Does the city have the right to tell homeowners and landlords what they can and cannot do with their property? Alas, yes. Zoning laws restrict certain neighborhoods to residential use. The planning code prevents the rental of residential apartments for periods of less than a month.

San Francisco’s rent control laws are supposed to protect about 172,000 residential units by capping rent increases and curbing evictions. That system, Herrera contends, is threatened by owners who want to cash in on the so-called sharing economy by renting to out-of-towners by the night or the week.

One of the landlords Herrera is suing is Darren Lee, who bought a two-unit tenant-occupied Pacific Heights property in 2004 and then evicted the tenants under the Ellis Act. According to the complaint, one tenant, who had lived in the building for more than 10 years, was paying $1,087 per month for a four-bedroom, three-bathroom apartment in 2006. A family that had rented the other unit for two years paid $2,200. After the evictions, the Ellis Act capped what Lee could charge for those units at the old rents (plus inflation) until 2011.

Think about that. How do the economics work for the owner of a building in which the maximum rent for a four-bedroom, three-bath apartment in Pacific Heights is $1,100? Ted Gullickson of the San Francisco Tenants Union answered, “If you have rent control for a long time, you most likely had the same landlord for a long time.” If the owner paid off the mortgage, the owner makes a profit. And what kind of people would buy such a building?

“Speculators are typically the ones who will buy those buildings,” Gullickson answered.

Bingo. When regulations interfere with the ability to make a reasonable profit, cautious investors step back, and risk takers jump in.

According to the complaint, Lee illegally rented out the apartment for as much as $595 per night. (Lee did not get back to me, but he told reporter Bob Egelko that the complaint is based on “wrong information.” He now has a long-term tenant.)
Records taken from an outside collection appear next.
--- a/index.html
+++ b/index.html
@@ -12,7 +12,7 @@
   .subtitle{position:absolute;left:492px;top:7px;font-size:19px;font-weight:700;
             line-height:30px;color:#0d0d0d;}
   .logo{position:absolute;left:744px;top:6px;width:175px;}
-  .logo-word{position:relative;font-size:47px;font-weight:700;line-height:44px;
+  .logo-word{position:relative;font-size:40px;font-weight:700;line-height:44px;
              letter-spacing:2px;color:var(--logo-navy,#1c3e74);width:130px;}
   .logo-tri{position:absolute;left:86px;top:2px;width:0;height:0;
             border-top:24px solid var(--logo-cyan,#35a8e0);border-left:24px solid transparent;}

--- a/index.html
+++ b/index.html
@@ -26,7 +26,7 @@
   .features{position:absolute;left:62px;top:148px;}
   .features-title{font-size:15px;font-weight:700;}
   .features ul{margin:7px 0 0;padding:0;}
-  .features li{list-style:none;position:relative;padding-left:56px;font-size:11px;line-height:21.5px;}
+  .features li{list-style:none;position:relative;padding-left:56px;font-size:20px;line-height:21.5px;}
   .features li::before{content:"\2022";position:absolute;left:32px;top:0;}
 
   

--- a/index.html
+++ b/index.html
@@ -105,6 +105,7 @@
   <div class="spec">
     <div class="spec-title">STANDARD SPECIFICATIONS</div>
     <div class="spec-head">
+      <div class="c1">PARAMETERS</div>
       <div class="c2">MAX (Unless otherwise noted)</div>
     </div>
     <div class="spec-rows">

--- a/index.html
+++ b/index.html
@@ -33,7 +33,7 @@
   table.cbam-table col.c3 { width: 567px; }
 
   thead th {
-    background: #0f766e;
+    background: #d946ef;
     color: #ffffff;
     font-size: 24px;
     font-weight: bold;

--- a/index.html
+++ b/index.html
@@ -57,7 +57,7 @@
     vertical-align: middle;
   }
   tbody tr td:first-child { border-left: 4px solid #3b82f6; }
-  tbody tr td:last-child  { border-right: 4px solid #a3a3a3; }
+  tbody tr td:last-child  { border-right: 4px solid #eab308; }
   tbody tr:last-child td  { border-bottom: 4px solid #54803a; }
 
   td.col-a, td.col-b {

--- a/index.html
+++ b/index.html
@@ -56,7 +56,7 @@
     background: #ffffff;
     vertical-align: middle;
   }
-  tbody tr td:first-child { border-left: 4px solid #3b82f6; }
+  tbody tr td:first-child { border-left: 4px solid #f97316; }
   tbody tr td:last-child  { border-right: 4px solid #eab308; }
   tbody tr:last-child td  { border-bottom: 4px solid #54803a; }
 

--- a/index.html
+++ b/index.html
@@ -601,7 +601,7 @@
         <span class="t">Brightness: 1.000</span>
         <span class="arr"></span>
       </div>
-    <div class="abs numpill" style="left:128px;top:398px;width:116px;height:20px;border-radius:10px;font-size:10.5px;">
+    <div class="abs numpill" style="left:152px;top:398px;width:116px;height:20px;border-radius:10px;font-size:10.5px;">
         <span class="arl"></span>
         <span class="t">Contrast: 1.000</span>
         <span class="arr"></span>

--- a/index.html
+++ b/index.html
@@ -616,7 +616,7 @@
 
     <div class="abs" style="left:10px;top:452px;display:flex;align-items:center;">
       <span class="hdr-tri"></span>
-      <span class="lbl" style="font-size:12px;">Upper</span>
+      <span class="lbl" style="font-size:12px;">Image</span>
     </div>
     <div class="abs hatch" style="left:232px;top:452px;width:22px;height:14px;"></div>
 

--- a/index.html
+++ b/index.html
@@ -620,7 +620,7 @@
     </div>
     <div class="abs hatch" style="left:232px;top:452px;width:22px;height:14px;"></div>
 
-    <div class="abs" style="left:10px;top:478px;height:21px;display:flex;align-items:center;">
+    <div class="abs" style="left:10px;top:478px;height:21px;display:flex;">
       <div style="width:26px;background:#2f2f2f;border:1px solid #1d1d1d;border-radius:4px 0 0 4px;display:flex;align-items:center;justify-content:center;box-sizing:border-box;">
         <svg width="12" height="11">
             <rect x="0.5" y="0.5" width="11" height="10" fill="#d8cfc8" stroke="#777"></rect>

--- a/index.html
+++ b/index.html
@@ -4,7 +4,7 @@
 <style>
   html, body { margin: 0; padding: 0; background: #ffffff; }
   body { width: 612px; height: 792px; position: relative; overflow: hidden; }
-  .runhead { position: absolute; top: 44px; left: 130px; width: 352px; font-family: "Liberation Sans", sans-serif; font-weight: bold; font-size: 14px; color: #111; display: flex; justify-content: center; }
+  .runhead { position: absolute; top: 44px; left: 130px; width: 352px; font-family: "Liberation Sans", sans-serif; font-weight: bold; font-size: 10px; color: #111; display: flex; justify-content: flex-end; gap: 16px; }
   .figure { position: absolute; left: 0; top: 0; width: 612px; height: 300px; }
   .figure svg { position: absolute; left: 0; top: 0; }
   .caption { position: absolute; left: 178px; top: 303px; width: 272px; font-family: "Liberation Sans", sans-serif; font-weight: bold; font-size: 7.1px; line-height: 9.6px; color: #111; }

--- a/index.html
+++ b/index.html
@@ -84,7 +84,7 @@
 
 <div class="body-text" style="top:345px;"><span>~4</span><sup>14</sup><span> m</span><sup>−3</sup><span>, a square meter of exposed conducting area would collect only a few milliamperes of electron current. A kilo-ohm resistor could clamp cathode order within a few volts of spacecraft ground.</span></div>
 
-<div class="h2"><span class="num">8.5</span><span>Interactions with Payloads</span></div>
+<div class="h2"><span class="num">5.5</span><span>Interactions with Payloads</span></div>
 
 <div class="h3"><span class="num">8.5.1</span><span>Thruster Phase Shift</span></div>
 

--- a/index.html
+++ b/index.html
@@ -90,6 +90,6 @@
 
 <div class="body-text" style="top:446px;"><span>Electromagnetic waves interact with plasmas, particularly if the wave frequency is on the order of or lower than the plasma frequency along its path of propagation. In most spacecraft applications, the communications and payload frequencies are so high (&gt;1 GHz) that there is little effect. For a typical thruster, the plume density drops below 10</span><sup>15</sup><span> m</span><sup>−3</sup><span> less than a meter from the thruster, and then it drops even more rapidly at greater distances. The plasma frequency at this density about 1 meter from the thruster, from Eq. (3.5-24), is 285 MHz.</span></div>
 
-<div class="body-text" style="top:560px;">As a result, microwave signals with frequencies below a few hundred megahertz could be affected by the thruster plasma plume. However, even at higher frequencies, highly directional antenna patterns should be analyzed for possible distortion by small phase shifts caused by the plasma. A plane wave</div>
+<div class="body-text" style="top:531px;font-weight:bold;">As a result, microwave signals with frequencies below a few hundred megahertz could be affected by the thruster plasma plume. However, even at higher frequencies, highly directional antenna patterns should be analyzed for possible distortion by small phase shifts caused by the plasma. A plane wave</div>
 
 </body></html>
Board of Supervisors President David Chiu has proposed legalizing short-term rentals for owners who live in their units 75 percent of the time and pay the city’s 14 percent hotel tax. His proposal sounds reasonable enough, and if it were to pass, it would allow the city attorney to go after nonresident landlords but not homeowners. Gullickson supports it. He believes that people who rent out space in their own homes are less likely to host bachelorette party weekends and other riffraff.

Will it help maintain the city’s stock of affordable housing? To my thinking, building more housing is the answer there.

If you believe in property rights, Chiu’s ordinance offers a beginning. It took the hated tech community, with its freewheeling share economy, to remind City Hall about the simplicity of freedom. When you own something, you ought to be free to choose what to do with it.